Announcements

May 27, 2014

We have just posted a schedule of final project presentations with dates, times, and room numbers. You're welcome to stop by any presentations you'd like, as long as they're not for the same data structure that you're covering.

We're looking forward to seeing your presentations! Feel free to email us if you have any questions in the meantime.

May 22, 2014

We have just posted the requirements for the final project to the course website. In particular, please note that your project writeup will be due 24 hours before you give your presentation.

May 17, 2014

We have some updates to the midterm logistics. I've sent out an email containing this information, but wanted to reprint it here in case anyone missed it.

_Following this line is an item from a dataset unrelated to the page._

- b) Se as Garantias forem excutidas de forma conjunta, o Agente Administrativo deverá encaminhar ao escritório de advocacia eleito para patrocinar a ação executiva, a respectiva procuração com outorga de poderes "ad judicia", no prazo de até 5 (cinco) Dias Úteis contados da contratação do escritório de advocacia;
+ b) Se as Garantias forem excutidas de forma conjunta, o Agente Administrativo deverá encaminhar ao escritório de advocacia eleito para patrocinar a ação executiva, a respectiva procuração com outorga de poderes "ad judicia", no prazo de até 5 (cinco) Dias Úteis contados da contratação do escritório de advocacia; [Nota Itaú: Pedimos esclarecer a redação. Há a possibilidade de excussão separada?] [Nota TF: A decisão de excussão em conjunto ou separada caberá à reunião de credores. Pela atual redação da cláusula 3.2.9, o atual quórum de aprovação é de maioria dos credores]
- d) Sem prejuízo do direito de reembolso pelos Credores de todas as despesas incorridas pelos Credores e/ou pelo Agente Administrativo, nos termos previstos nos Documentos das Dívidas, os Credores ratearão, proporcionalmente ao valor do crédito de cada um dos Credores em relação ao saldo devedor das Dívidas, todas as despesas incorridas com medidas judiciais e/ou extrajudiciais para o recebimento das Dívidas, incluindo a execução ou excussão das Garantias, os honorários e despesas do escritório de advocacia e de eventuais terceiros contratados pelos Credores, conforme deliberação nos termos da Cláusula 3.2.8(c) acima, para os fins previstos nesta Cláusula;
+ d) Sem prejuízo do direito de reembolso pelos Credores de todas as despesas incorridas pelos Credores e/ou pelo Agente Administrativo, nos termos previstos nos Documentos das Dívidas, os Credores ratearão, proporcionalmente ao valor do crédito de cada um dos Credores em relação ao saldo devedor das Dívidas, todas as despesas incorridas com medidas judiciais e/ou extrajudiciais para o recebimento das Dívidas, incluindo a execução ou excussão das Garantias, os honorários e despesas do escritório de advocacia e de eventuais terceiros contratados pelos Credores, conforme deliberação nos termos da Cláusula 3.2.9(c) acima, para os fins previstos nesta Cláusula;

The midterm will be held on Wednesday, May 21 from 7PM - 10PM. Although initially the plan was for the exam to be closed-book and closed-note, we have revised this policy. You may now have one double-sided sheet of notes with you on 8.5" × 11" paper.

The midterm location has changed. If your last name is A - S, you should go to Meyer 124 in the Meyer Library. If your last name is T - Z, you should go to Meyer 147.

We have released a practice midterm exam that you can use to prepare for the upcoming exam. We'll release solutions in hardcopy on Monday.

Keith will be holding a review session on Monday, May 19 from 7:30PM - 9:30PM in Gates 104. Please feel free to stop by if you have any questions!

May 5, 2014

Keith will be holding two sets of office hours this week: Monday, 3:30PM - 4:45PM in Gates 178, and Tuesday, 1:30 - 2:30PM in Gates 178.

April 23, 2014

We've finalized our office hours times! Keith will be holding office hours from 3:30PM - 5:30PM on Mondays in Gates 178, and the TAs will be holding office hours from 7:30PM - 9:30PM on Thursdays in room 160-318.

April 16, 2014

There's an error in Q2.iii of Problem Set 3 that makes the problem impossible to solve. I've posted an updated version of the problem set handout here on the course website. Sorry about that!

April 7, 2014

I will be tentatively be holding my Monday office hours from 3:30PM - 5:30PM in Hewlett 201 (our lecture hall). Feel free to stop by with questions!

March 5, 2014

Welcome to CS166, a new course in the design, analysis, and implementation of data structures. We've got an exciting quarter ahead of us - the data structures we'll investigate are some of the most beautiful constructs I've ever come across - and I hope you're able to join us.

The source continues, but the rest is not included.